### Exercise aim
Each line below that includes the word "take" is to be reported.

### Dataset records
- Opening Delimiter -
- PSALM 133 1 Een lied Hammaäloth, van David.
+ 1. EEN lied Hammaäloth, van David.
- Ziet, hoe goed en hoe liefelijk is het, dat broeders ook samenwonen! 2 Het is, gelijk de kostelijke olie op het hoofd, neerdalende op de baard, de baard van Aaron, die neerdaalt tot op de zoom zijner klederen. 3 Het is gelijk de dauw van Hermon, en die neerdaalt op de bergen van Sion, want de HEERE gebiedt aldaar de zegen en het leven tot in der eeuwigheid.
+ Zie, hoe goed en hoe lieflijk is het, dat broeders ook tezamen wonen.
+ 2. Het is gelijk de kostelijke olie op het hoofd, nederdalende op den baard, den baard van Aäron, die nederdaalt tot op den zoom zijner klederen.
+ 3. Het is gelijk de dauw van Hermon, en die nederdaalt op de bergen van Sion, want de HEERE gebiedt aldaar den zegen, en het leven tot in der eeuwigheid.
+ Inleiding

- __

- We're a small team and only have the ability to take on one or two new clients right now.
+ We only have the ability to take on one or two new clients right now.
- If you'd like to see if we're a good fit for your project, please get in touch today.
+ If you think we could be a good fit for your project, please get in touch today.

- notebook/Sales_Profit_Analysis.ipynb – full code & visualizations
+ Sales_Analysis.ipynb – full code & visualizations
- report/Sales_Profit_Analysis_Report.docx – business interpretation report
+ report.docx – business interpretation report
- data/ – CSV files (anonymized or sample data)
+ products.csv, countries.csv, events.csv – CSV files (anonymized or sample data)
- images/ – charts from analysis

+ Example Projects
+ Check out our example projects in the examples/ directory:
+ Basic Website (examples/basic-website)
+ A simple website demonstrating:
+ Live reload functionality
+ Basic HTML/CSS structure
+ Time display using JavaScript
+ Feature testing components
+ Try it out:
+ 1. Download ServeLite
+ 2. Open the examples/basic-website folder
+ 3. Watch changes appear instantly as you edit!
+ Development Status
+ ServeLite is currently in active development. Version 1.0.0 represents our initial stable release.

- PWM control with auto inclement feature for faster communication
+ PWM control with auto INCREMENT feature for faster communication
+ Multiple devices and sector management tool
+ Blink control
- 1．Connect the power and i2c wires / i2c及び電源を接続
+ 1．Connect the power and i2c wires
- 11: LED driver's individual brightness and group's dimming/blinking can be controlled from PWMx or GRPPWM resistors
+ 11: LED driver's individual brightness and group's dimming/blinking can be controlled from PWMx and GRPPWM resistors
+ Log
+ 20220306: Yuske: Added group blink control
- Closing Delimiter -
### Task result
- We're a small team and only have the ability to take on one or two new clients right now.
+ We only have the ability to take on one or two new clients right now.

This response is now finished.